Ma ora arriviamo ad un altro dei momenti topici di questo primo atto (N°6, Pantomime) che ha come protagonisti (muti) Andromaca e il figlioletto Astianatte, con il coro a descrivere mestamente questi momenti pieni di umano dolore. In tonalità di FA# minore, è il clarinetto solo ad accompagnare stupendamente l’intera scena, supportato sommessamente dagli archi: l’arrivo di Andromaca, col figlioletto che depone fiori ai piedi dell’altare, la preghiera dei due, poi il bimbo portato dinanzi ai regnanti che lo benedicono (solo qui gli ottoni entrano brevemente, in presenza della figura di Priamo, con cadenze che ancora ricordano vagamente il Walhall). Poi il fanciullo torna a rifugiarsi fra le braccia della madre, mentre le lacrime scendono sui volti delle donne troiane che si stringono ai loro uomini. La Pantomime si conclude con una nuova cupa profezia di Cassandra per Andromaca (morte per il figlio e cattura per la madre): sono i violoncelli soli, suonando la quinta vuota (FA#-DO#) e poi la terza minore (FA#-LA) ad accompagnare le ultime meste esalazioni (RE-DO#) del clarinetto e l’ultimo Ah! del coro.

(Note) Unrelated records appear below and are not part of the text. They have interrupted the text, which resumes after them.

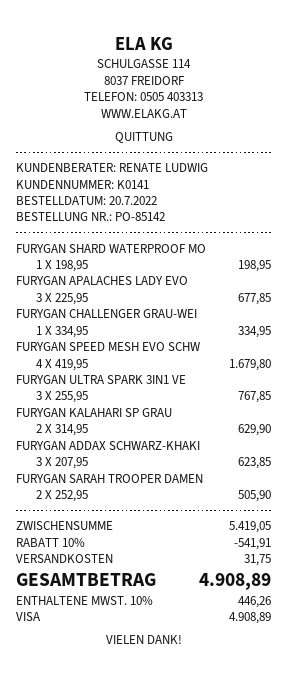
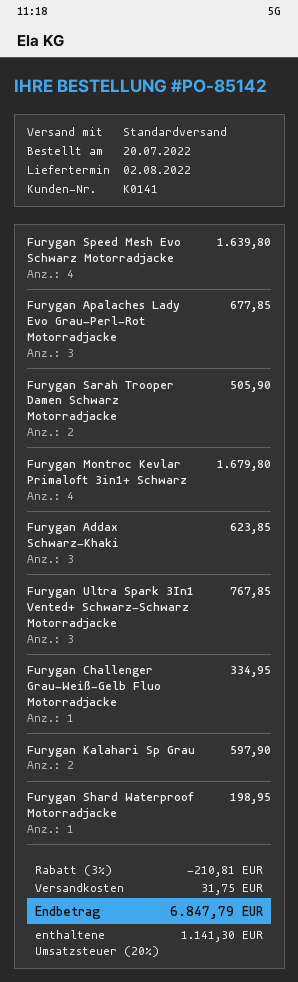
FURYGAN SPEED MESH EVO SCHW: 4 for 1679.80 -> 4 for 1639.80
FURYGAN KALAHARI SP GRAU: 2 for 629.90 -> 2 for 597.90
Furygan Montroc Kevlar Primaloft 3in1+ Schwarz: none -> 4 for 1679.80
discount: 10% = 541.91 -> 3% = 210.81
tax: 10% = 446.26 -> 20% = 1141.30
total: 4908.89 -> 6847.79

A questo punto Berlioz aveva originariamente inserito la scena di Sinon (il finto traditore greco che, secondo Virgilio, convince i troiani a portare il cavallone dentro la città). Il testo, derivato dal Libro II dell’Eneide, mette in bocca a Cassandra la famosa frase (di Laocoonte) Timeo Danaos et dona ferentis, e mette più in risalto la figura di Priamo, nell’interrogatorio del greco. Nel 1861 il passaggio fu espunto dalla partitura (e addirittura distrutto o messo chissà dove) da Berlioz, che evidentemente ne aveva una considerazione assai scarsa, e da lui mai più recuperato in seguito. Ne è stata trovata traccia solo in uno spartito per voce-pianoforte, dal quale nel 1986 il musicologo Hugh Macdonald ha ricostruito la partitura, che talvolta viene quindi reinserita (piuttosto surrettiziamente, per la verità) nel corpo dell’opera.

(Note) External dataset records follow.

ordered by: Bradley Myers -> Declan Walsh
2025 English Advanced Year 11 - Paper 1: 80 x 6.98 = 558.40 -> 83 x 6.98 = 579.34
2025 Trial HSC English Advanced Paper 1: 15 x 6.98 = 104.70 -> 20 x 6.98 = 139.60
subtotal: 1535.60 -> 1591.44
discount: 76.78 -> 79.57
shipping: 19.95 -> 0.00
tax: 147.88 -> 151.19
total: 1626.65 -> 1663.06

Che invece prosegue con una nuova irruzione drammatica (N°7, Recitativo): è Enea che arriva trafelato, cantando un recitativo accompagnato (Du peuple et des soldats) in cui narra l’orribile fine di Laocoonte, stritolato e incenerito dai due serpenti marini dopo che aveva scagliato la sua lancia contro il cavallone, incitando la folla a dargli fuoco. La tonalità è FA# minore, che poi vira alla relativa LA maggiore per la chiusura. Da notare le ondulanti semiminime con cui fiati e contrabbassi accompagnano il tentennare della folla prima e l’irrompere poi dei due rettili (qualcosa di simile al wagneriano motivo del drago). Pare che Berlioz avesse intenzione di comporre anche una barcarola (!) per dipingere l’arrivo dei serpenti…

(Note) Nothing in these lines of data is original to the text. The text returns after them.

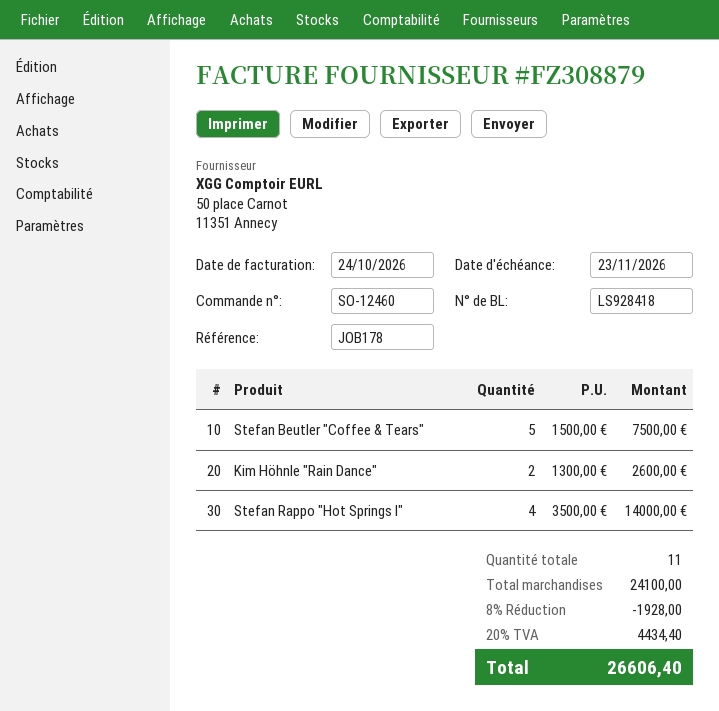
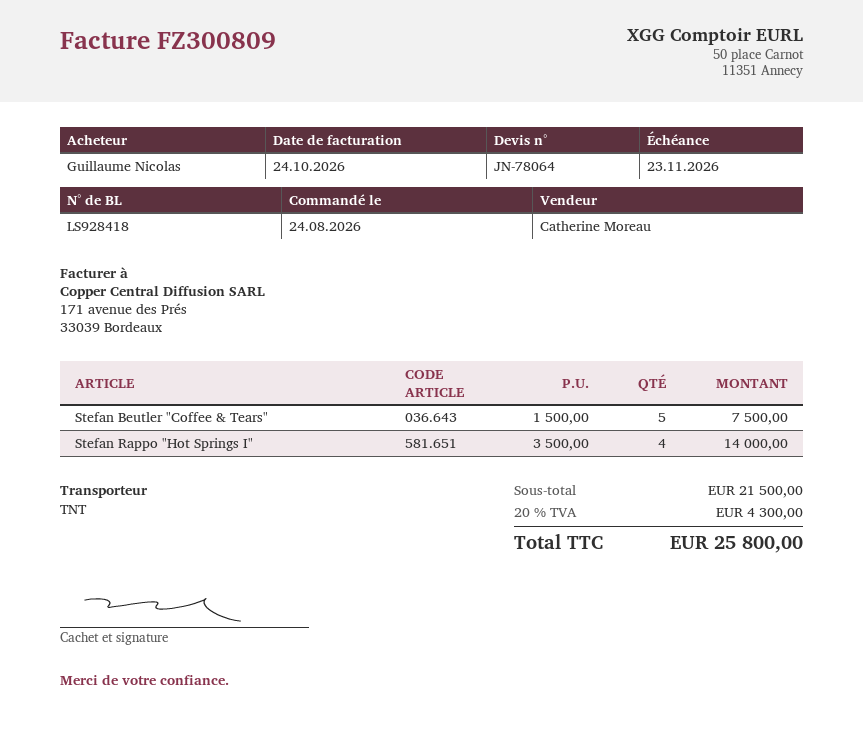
invoice number: FZ308879 -> FZ300809
Kim Höhnle "Rain Dance": 2 x 1300.00 = 2600.00 -> none
subtotal: 24100.00 -> 21500.00
discount: 8% = 1928.00 -> none
tax: 20% = 4434.40 -> 20% = 4300.00
total: 26606.40 -> 25800.00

Segue ora il N°8 (ottetto e doppio coro) Châtiment effroyable!: a cantarlo sono Cassandra, Corebo ed Enea (che già avevamo ascoltato) più altri cinque personaggi che finora erano soltanto apparsi in scena, ma senza cantare: Priamo, Panteo, Eleno, Ascanio ed Ecuba. Più il coro che alla ripresa, sull’imprecazione di Cassandra (Ô peuple déplorable!) si sdoppia in due (soprani I e tenori a destra; soprani II, contralti e bassi a sinistra). L’atmosfera è come sospesa, la tensione si taglia davvero col coltello, enorme è l’impressione che quell’evento straordinario ha lasciato in tutti: basti pensare che le parole Mystérieuse horreur sono cantate su un inciso che vira dal FA# d’impianto al DO (lo sbifido tritono!)

Il N°9 (Recitativo e coro) è un nuovo recitativo di Enea (Que la déesse nous protège) seguito dal coro (nella versione originaria, con la scena di Sinon, il protagonista qui era Priamo, mentre Enea era assente): Enea invoca la protezione di Pallade e invita il popolo a trascinare il cavallone dentro le mura. Cassandra non manca di avvertire il pericolo, mentre entra il coro che, insieme a sei dei protagonisti del precedente ottetto (mancano la stessa Cassandra ed Ascanio) chiede enfaticamente perdono alla dea.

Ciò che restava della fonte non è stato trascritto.